30%, right? Argh! How much is that? Something about this stinks of contempt for the intelligence of the average person. Vitamin bottles list amounts, why can't food packages? Maybe they thought the average person would assume 3 servings of this yogurt, or any other food whose label advertises 30% calcium, would just about satisfy daily calcium needs, whether for a teenager, a postmenopausal woman, or a Starbuck's addicted computer programmer. (Of course, without actual amounts, the only thing a person could do is assume.)
I can understand the FDA's desire to simplify and standardize these labels. And, let it not go without saying that I'm Really Happy to have a label at all. But I miss the days when labels listed vitamins and minerals in amounts, not percentages. What if I was one of those fanatics who liked to get 500 mg/day vitamin C if I felt a cold coming on? How many glasses of Ocean Spray Cranberry Juice Cocktail would I need to consume?
Ok, enough of my silly suspense ...
That cup of cranberry juice has 60 mg of vitamin C. (Nowhere does it say that.) The fanatic who wants to get 500 mg would need to drink 8.3 cups, not 1, to get what she fashions as her needs, her 100%. The non-fanatical smoker would need to drink at least 2 cups, not 1, to get his 100%.

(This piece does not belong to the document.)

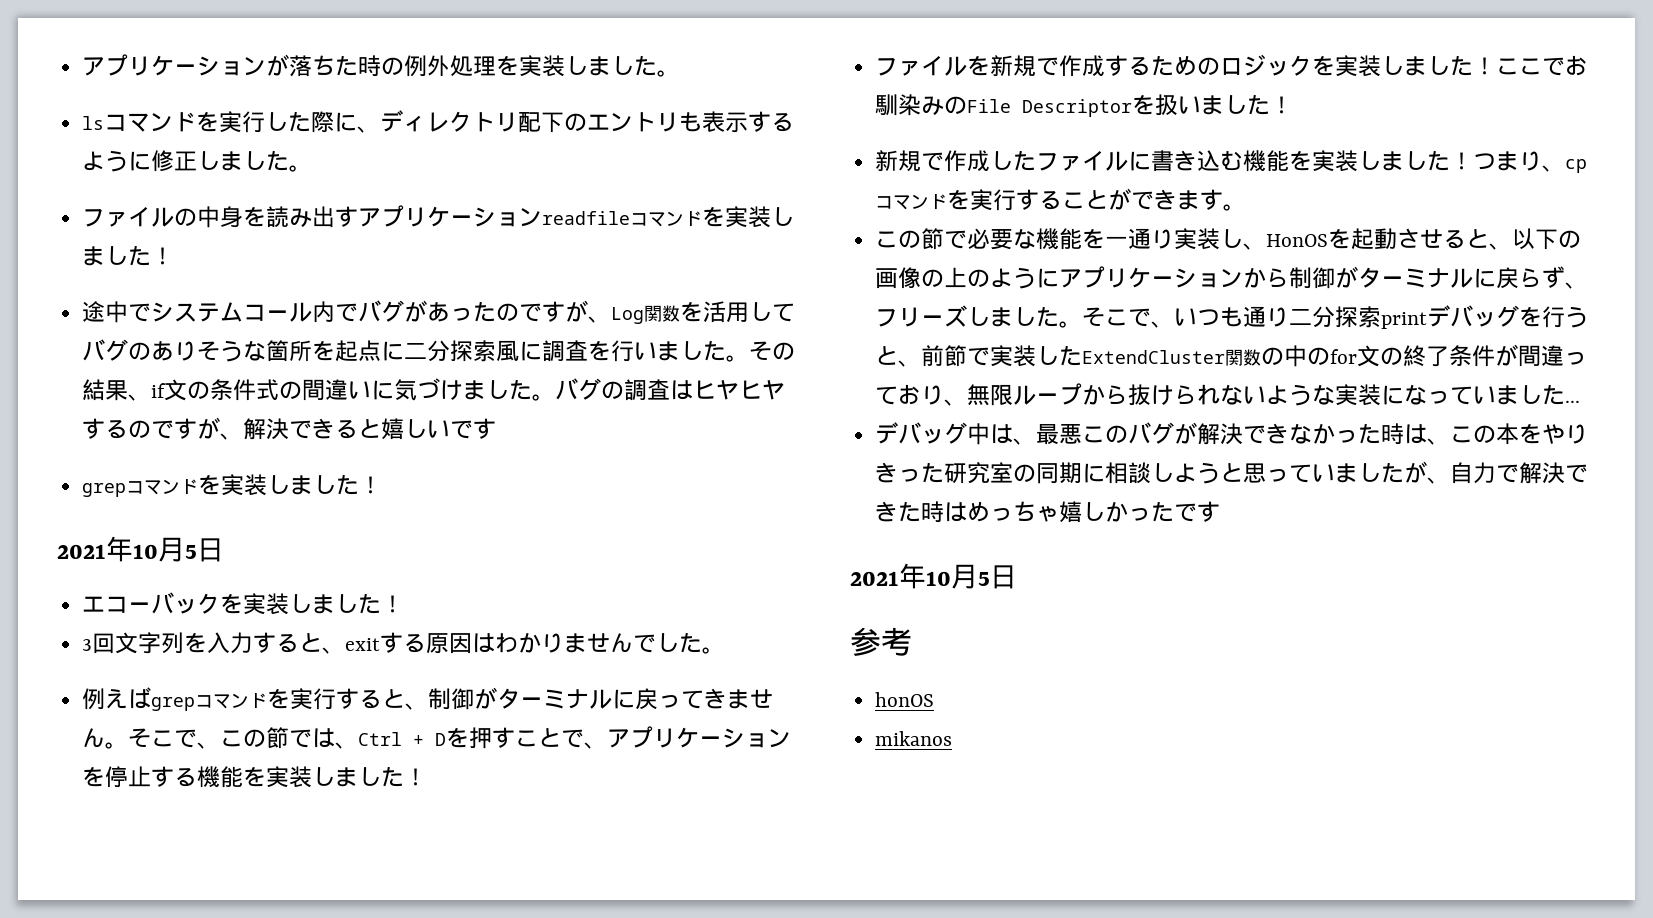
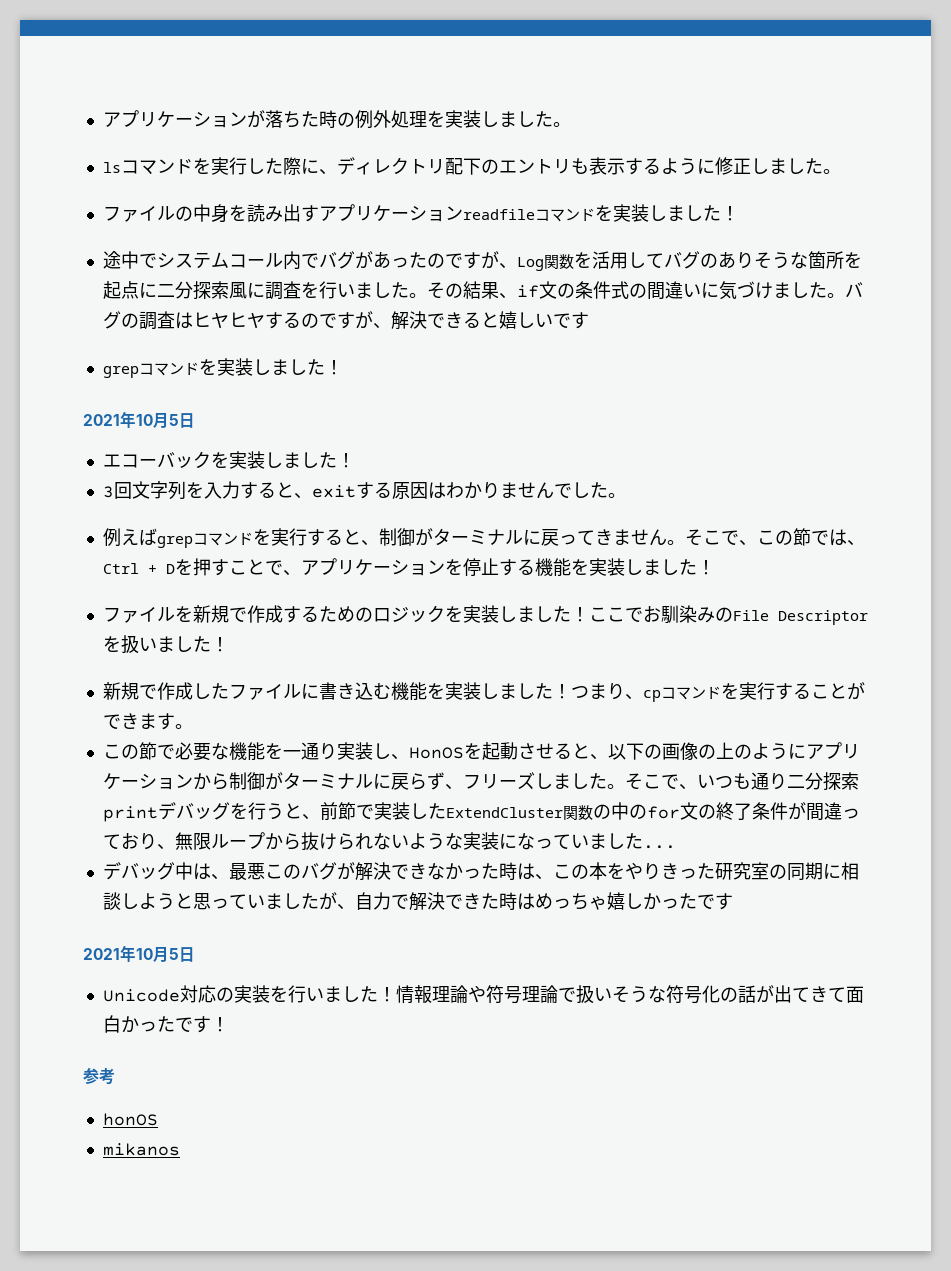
+ Unicode対応の実装を行いました！情報理論や符号理論で扱いそうな符号化の話が出てきて面白かったです！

And that container of yogurt has 300 mg of calcium. (Nowhere does it say that.) A teenager should be getting at least 1300 mg/day, and older women should shoot for 1200-1500 mg/day. So that container only supplies 23%, not 30%, of the teenager's needs, and even less of the woman's needs.
That's why I miss when labels used to carry amounts.

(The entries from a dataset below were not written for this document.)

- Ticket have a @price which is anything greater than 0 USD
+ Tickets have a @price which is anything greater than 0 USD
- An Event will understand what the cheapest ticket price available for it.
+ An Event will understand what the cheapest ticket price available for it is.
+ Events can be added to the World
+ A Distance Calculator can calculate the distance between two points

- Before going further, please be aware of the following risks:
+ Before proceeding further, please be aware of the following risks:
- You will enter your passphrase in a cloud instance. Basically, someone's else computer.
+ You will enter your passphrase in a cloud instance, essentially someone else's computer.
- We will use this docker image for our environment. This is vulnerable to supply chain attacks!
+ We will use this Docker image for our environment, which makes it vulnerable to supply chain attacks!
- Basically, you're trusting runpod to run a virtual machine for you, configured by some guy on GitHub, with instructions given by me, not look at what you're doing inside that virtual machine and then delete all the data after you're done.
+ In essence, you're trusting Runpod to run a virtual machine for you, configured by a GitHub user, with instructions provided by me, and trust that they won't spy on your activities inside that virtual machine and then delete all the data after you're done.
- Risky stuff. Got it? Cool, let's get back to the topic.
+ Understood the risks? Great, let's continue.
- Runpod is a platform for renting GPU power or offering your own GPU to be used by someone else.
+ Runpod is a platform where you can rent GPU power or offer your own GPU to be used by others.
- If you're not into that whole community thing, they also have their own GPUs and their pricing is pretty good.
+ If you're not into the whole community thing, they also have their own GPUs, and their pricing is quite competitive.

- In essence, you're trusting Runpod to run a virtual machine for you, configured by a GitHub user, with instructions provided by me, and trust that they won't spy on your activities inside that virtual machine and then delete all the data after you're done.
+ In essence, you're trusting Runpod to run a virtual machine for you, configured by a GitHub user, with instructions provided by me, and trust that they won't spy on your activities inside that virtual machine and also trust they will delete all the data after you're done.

(If you're interested in knowing the figures that label percentages are based on, go to Appendix A of the FDA's Food Labeling Guide. It lists the "Daily Values" that manufacturers use as a standard. Unfortunately, these values don't reflect the range of variation in recommended intake based on gender, age, lifestyle, fanaticism, etc.)
1 The Institute of Medicine, the people who develop RDAs and DRIs, confide that the DRI for vitamin C for an adult male (90 mg) is inadequate if that male smokes: "Because smokers suffer increased oxidative stress and metabolic turnover of vitamin C, their recommended intake is increased by 35 mg/day."